I am using sed to insert some lines above a pattern in a file. Example of the file
Stuff
Pattern
Stuff
Here is the code I am using to split up the file to insert text before Pattern
patternline=$(grep -n "Pattern" "/my/file" | cut -f1 -d:)
firstcut=$(($patternline -1))
firstpart=$(sed -n 1,"$firstcut"p "/my/file")
secondpart=$(sed -n ''"$abspathcomment"',$p' "/my/file")
# Indentation intentional as snippet is nested within an IF statement
text=$(cat <<EOF
Text I want to insert with one leading and two trailing new lines
EOF
)
echo "$firstpart$text$secondpart" > "/my/file"

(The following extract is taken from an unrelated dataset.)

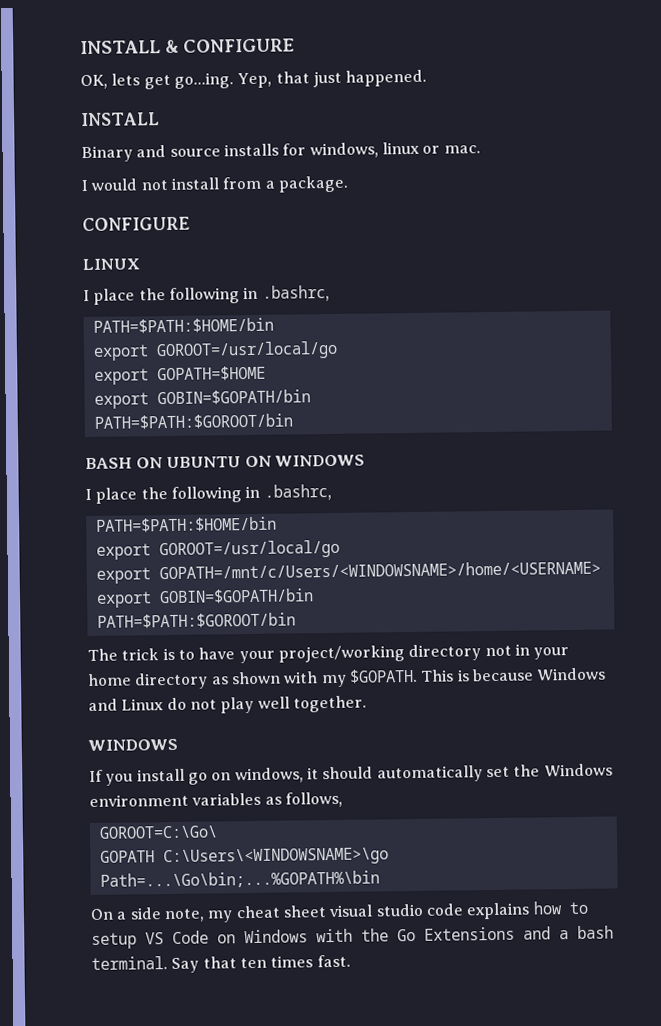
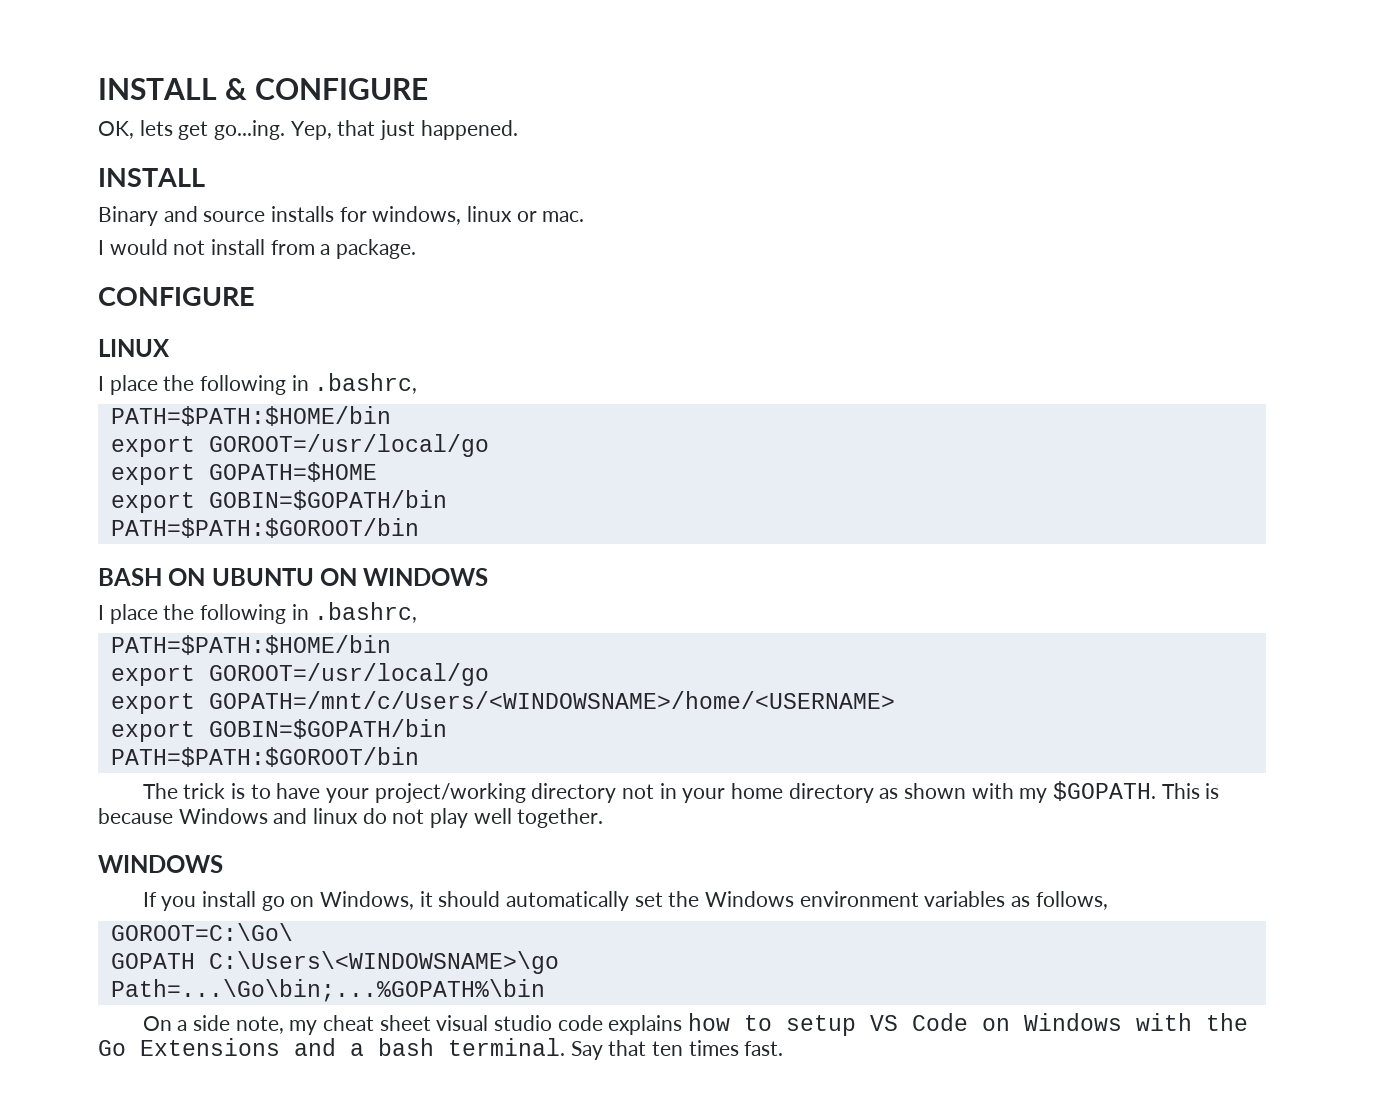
[121,698,165,711] Linux -> [313,808,359,824] linux
[234,767,304,784] windows, -> [319,891,414,910] Windows,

I am splitting the file using sed and inserting the text I wish in the middle and finally using cat to output the contents to the same file.
I expect to get (something similar to) the following output for the file
Stuff
Text I want to insert with one leading and two trailing new lines
Pattern
Stuff
But instead I get
Stuff
Text I want to insert with one leading and two trailing new linesPattern
Stuff
I'm not sure if sed or bash is stripping the newlines. How can I keep them when echoing the result to a file in bash?
text
. Just use quotes:text=' ..... '
. The text between the quotes can span several physical lines.